## What to do
Set down exactly the lines that run from the line with "- 7. Regular Expressions in Python" to the end of the data, and nothing else.

Stored records:
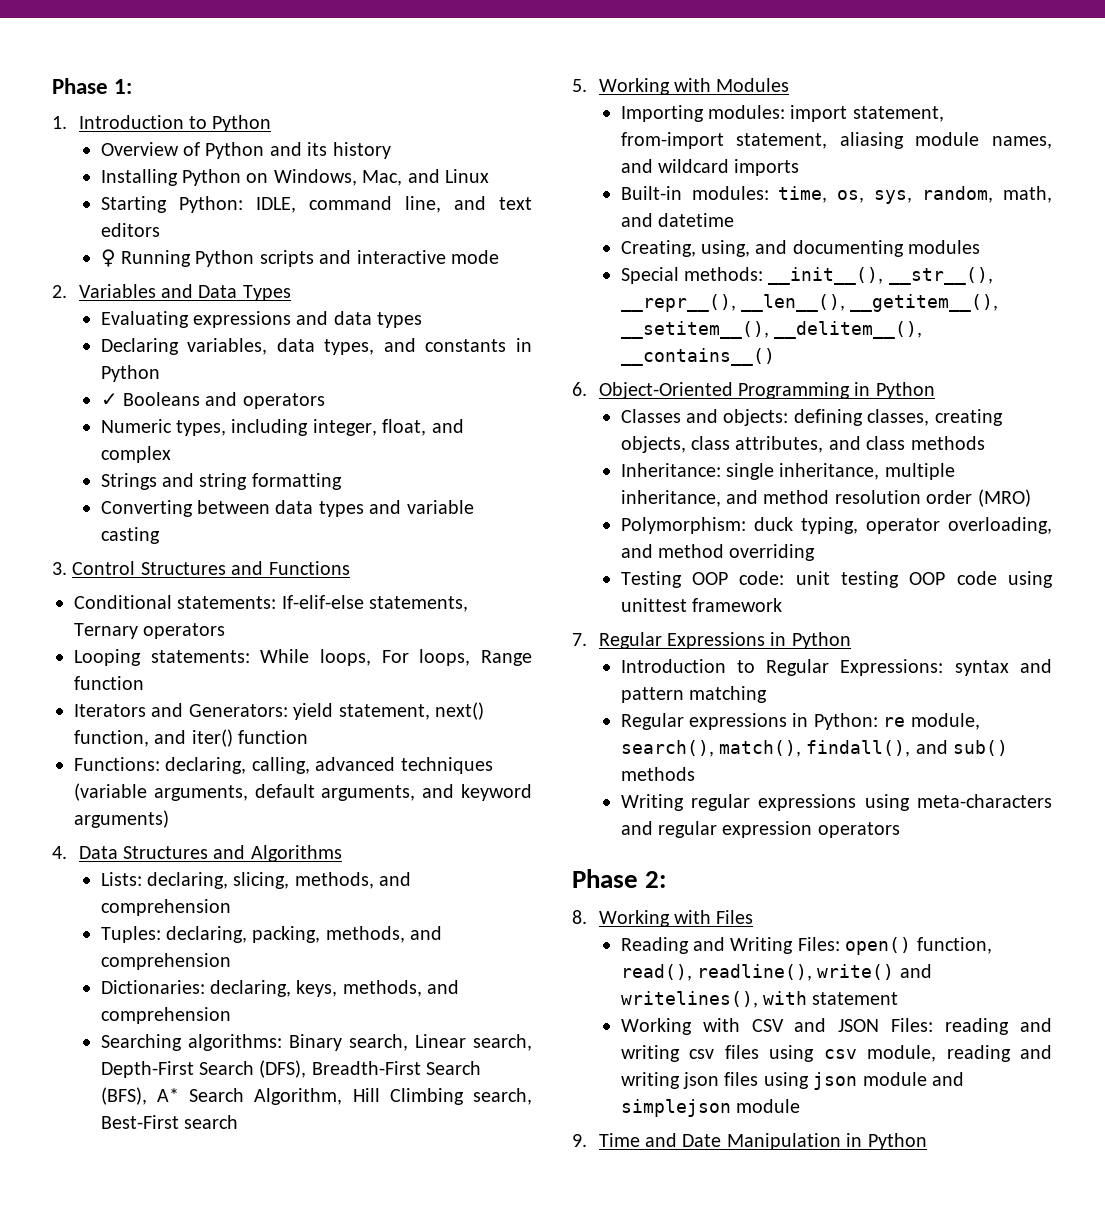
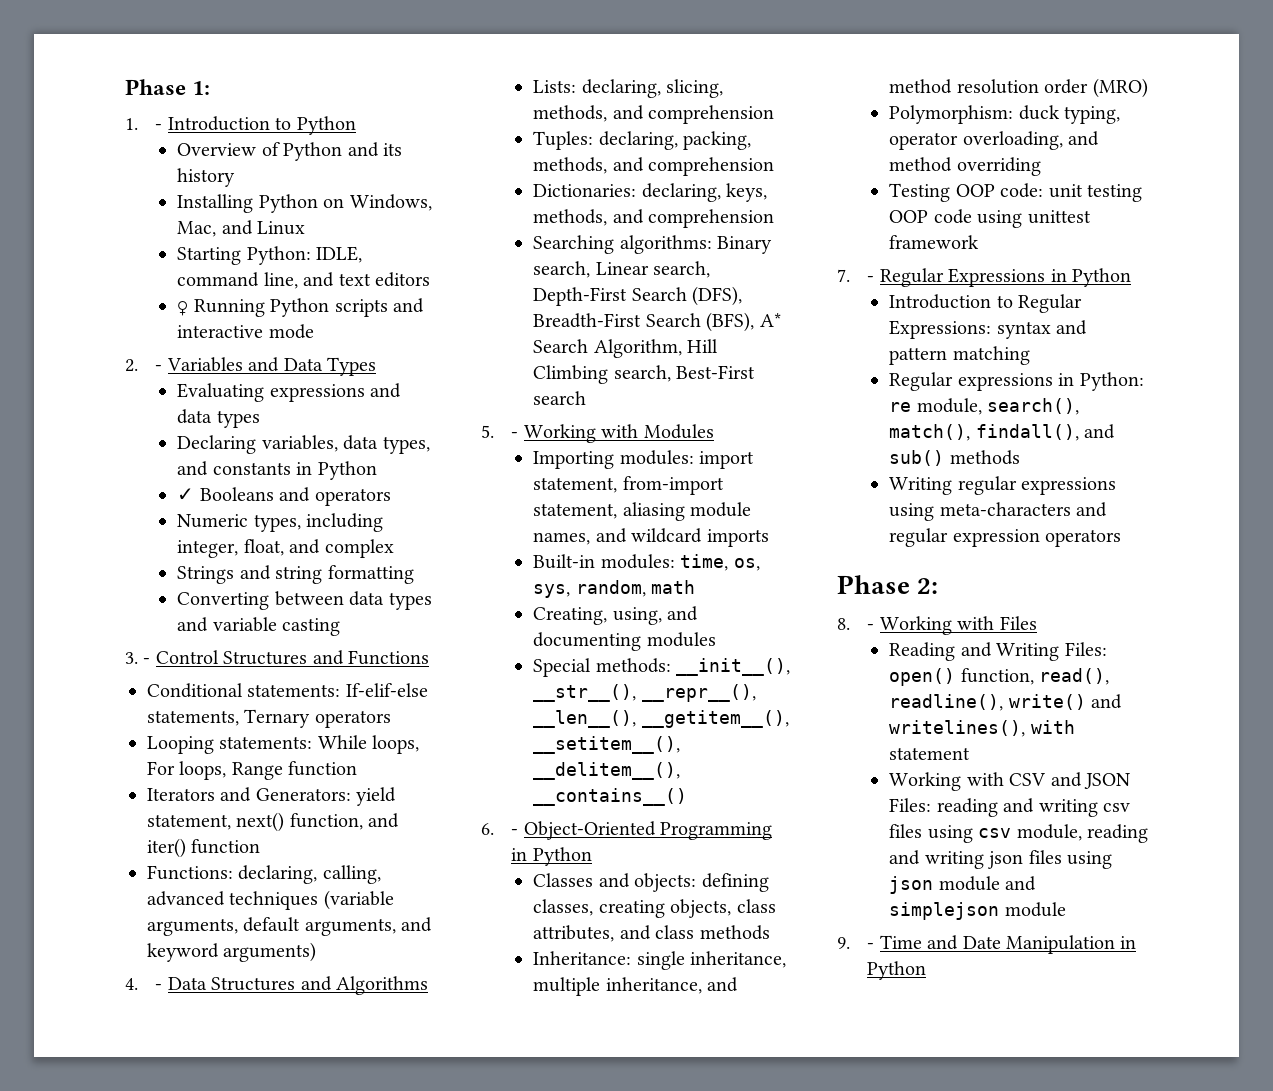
- 1. Introduction to Python
+ 1. - Introduction to Python
- 2. Variables and Data Types
+ 2. - Variables and Data Types
- 3. Control Structures and Functions
+ 3. - Control Structures and Functions
- 4. Data Structures and Algorithms
+ 4. - Data Structures and Algorithms
- 5. Working with Modules
+ 5. - Working with Modules
- Built-in modules: time, os, sys, random, math, and datetime
+ Built-in modules: time, os, sys, random, math
- 6. Object-Oriented Programming in Python
+ 6. - Object-Oriented Programming in Python
- 7. Regular Expressions in Python
+ 7. - Regular Expressions in Python
- 8. Working with Files
+ 8. - Working with Files
- 9. Time and Date Manipulation in Python
+ 9. - Time and Date Manipulation in Python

## Result of this exercise
- 7. Regular Expressions in Python
+ 7. - Regular Expressions in Python
- 8. Working with Files
+ 8. - Working with Files
- 9. Time and Date Manipulation in Python
+ 9. - Time and Date Manipulation in Python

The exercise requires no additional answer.